Concepts¶
This section explains the core concepts behind Shepherd Model Gateway. Understanding these concepts helps you design, deploy, and operate SMG effectively.
What is SMG?¶
Shepherd Model Gateway is an inference gateway that adapts to your deployment:
| With gRPC Workers | With HTTP Workers | With External APIs |
|---|---|---|
| Full OpenAI server | Intelligent proxy | Unified routing |
| Tokenization + caching | Load balancing | Model discovery |
| Tool parsing + MCP | PD disaggregation | Provider abstraction |
| Reasoning loops | Health-aware failover | API translation |
Unlike generic load balancers, SMG understands LLM patterns: prefix caching, token streaming, and KV cache affinity.
Core Components¶
| Layer | Purpose |
|---|---|
| API Layer | Inference, utility, and admin endpoints |
| Router Manager | Selects path based on worker type |
| Service Discovery | Health monitoring, worker registration |
Key Concepts¶
Load Balancing¶
Routing strategies from simple random selection to cache-aware algorithms.
Performance¶
Tokenizer caching and optimization strategies for high-throughput deployments.
Extensibility¶
WASM plugins and MCP integration for custom middleware and external tools.
Reliability¶
Circuit breakers, retries, and rate limiting for resilient deployments.
Concept Categories¶
Architecture¶
Understand how SMG is structured internally:
- Architecture Overview — High-level system design
- Service Discovery — Kubernetes integration and worker registration
- gRPC Pipeline — Token-level streaming implementation
- High Availability — Multi-instance mesh networking
Routing¶
Learn how SMG selects workers for requests:
- Load Balancing — Available routing policies
- Cache-Aware Routing — Prefix-based worker affinity
Performance¶
Optimize SMG for high-throughput deployments:
- Tokenizer Caching — Two-level cache for tokenization
Extensibility¶
Extend SMG with custom logic and external tools:
- WASM Plugins — Dynamic middleware with WebAssembly
- Model Context Protocol — External tool integration via MCP
Reliability¶
Understand how SMG handles failures:
- Circuit Breakers — Preventing cascade failures
- Rate Limiting — Protecting workers from overload
Design Principles¶
SMG is built on several core principles:
-
Transparency: SMG should be invisible to well-behaved applications.

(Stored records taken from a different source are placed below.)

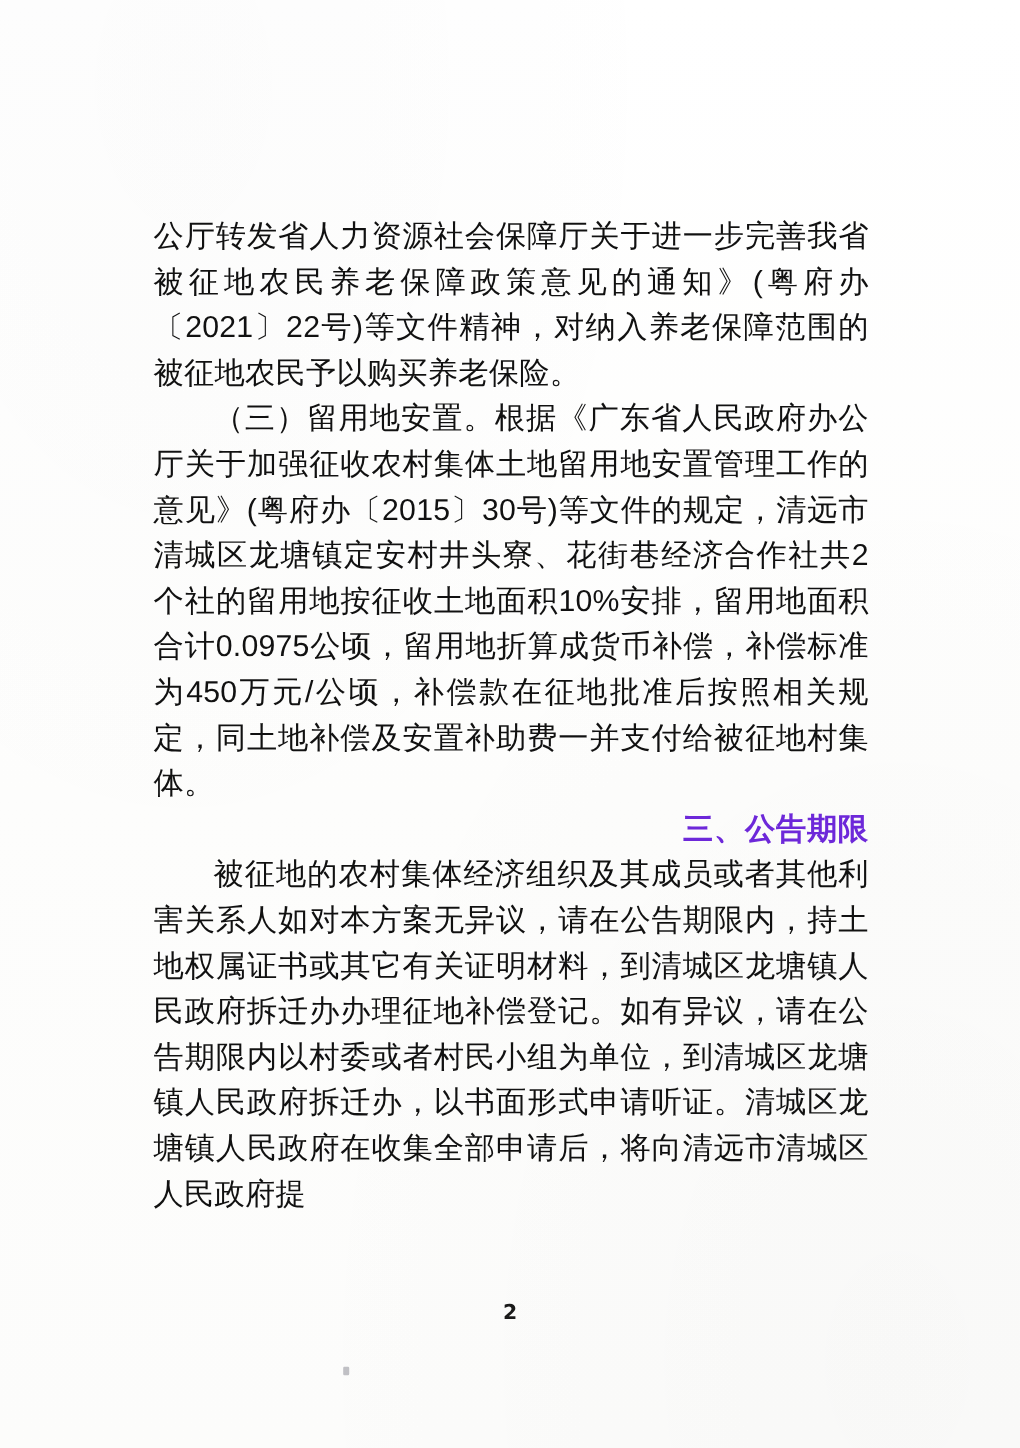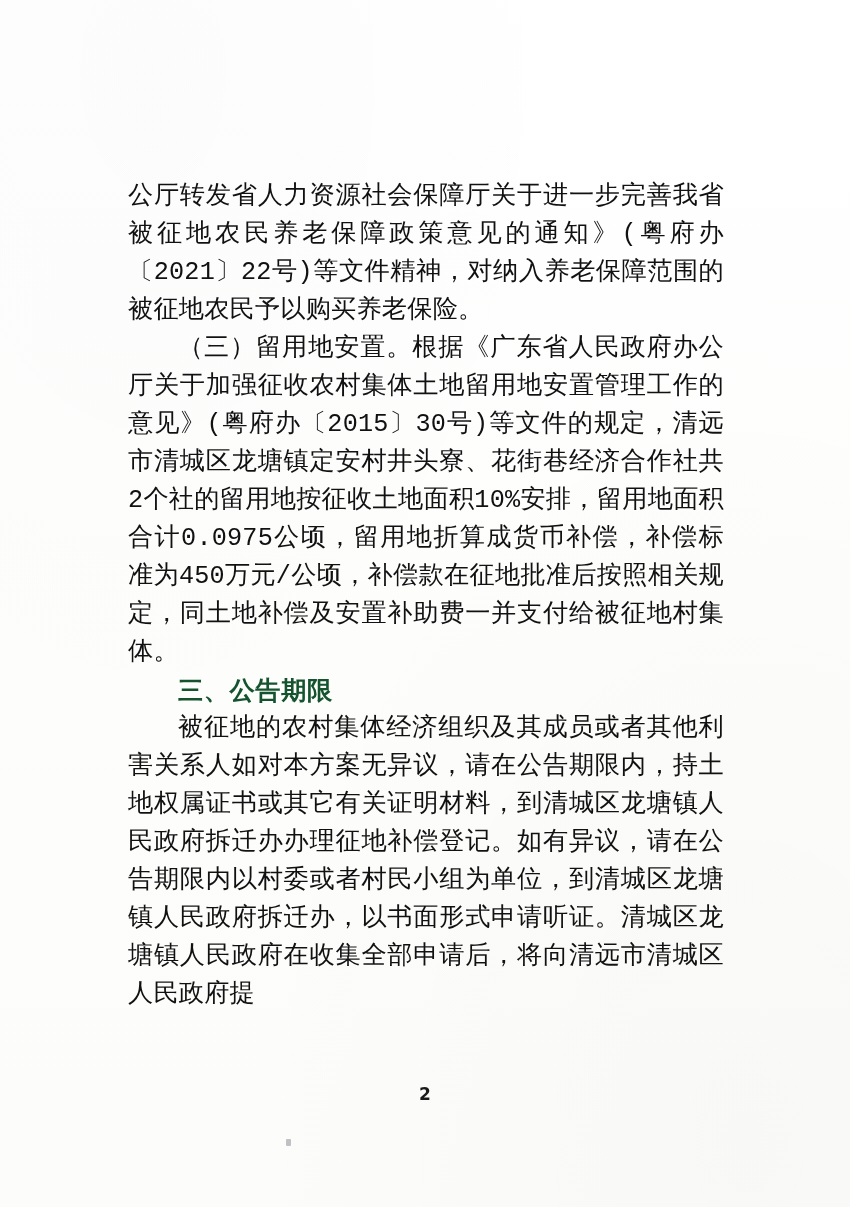--- a/index.html
+++ b/index.html
@@ -41,38 +41,39 @@
 
   .para {
     margin: 0;
     font-size: 25.2px;
     line-height: 38px;
     letter-spacing: 0.2px;
     color: #111111;
     text-align: justify;
     text-align-last: left;
     text-justify: inter-character;
-    font-family: Liberation Mono, monospace;
+    font-family: Liberation Sans, sans-serif;
     font-weight: 400;
     -webkit-font-smoothing: none;
   }
 
   .para.indent {
     text-indent: 50px;
   }
 
   .heading {
     margin: 0;
     font-size: 25.2px;
     line-height: 38px;
-    color: #14532d;
+    color: #6d28d9;
     font-family: "DejaVu Sans", sans-serif;
     font-weight: 700;
     letter-spacing: 0.6px;
     text-indent: 50px;
+    text-align: right;
   }
 
   #page-number {
     position: absolute;
     left: 0;
     right: 0;
     top: 1084px;
     text-align: center;
     font-family: "DejaVu Sans", sans-serif;
     font-size: 17px;

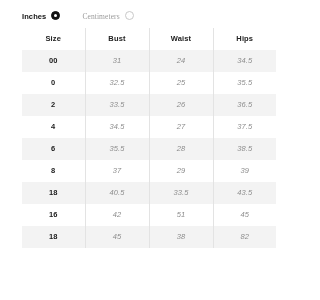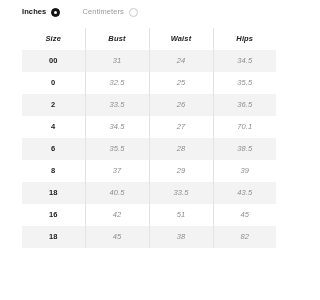--- a/index.html
+++ b/index.html
@@ -25,41 +25,42 @@
     position: absolute;
     left: 22px;
     top: 4px;
     height: 16px;
     display: flex;
     align-items: center;
   }
 
   .unit-option {
     display: flex;
-    align-items: center;
+    align-items: flex-end;
     height: 16px;
     white-space: nowrap;
   }
 
   .unit-option + .unit-option { margin-left: 22px; }
 
   .unit-label {
     font-size: 7.5px;
     letter-spacing: 0.1px;
     line-height: 1;
   }
 
   .unit-option.is-selected .unit-label {
     color: #111111;
     font-weight: 700;
   }
 
   .unit-option.is-unselected .unit-label {
     color: #9b9b9b;
     font-weight: 400;
+    font-family: Liberation Serif, serif;
   }
 
   .radio {
     width: 9px;
     height: 9px;
     border-radius: 50%;
     margin-left: 5px;
     flex: 0 0 auto;
     position: relative;
   }
@@ -118,21 +119,20 @@
   table.size-table th:last-child,
   table.size-table td:last-child {
     border-right: none;
   }
 
   thead th {
     background: #ffffff;
     color: #222222;
     font-weight: 700;
     letter-spacing: 0.15px;
-    font-style: italic;
   }
 
   tbody tr.odd td { background: #f3f3f3; }
   tbody tr.even td { background: #ffffff; }
 
   tbody td.size-cell {
     color: #1b1b1b;
     font-weight: 700;
     letter-spacing: 0.1px;
     margin-top: 28px;
@@ -196,21 +196,21 @@
         <tr class="odd">
           <td class="size-cell">2</td>
           <td class="val-cell">33.5</td>
           <td class="val-cell">26</td>
           <td class="val-cell">36.5</td>
         </tr>
         <tr class="even">
           <td class="size-cell">4</td>
           <td class="val-cell">34.5</td>
           <td class="val-cell">27</td>
-          <td class="val-cell">70.1</td>
+          <td class="val-cell">37.5</td>
         </tr>
         <tr class="odd">
           <td class="size-cell">6</td>
           <td class="val-cell">35.5</td>
           <td class="val-cell">28</td>
           <td class="val-cell">38.5</td>
         </tr>
         <tr class="even">
           <td class="size-cell">8</td>
           <td class="val-cell">37</td>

The same requests that work against a single worker should work through SMG.
-
Performance: Routing decisions happen in microseconds. SMG never becomes the bottleneck.
-
Reliability: Individual worker failures don't cause application failures. SMG routes around problems automatically.
-
Observability: You can always understand what SMG is doing through metrics, traces, and logs.
-
Simplicity: Common cases are simple. Advanced features are available but not required.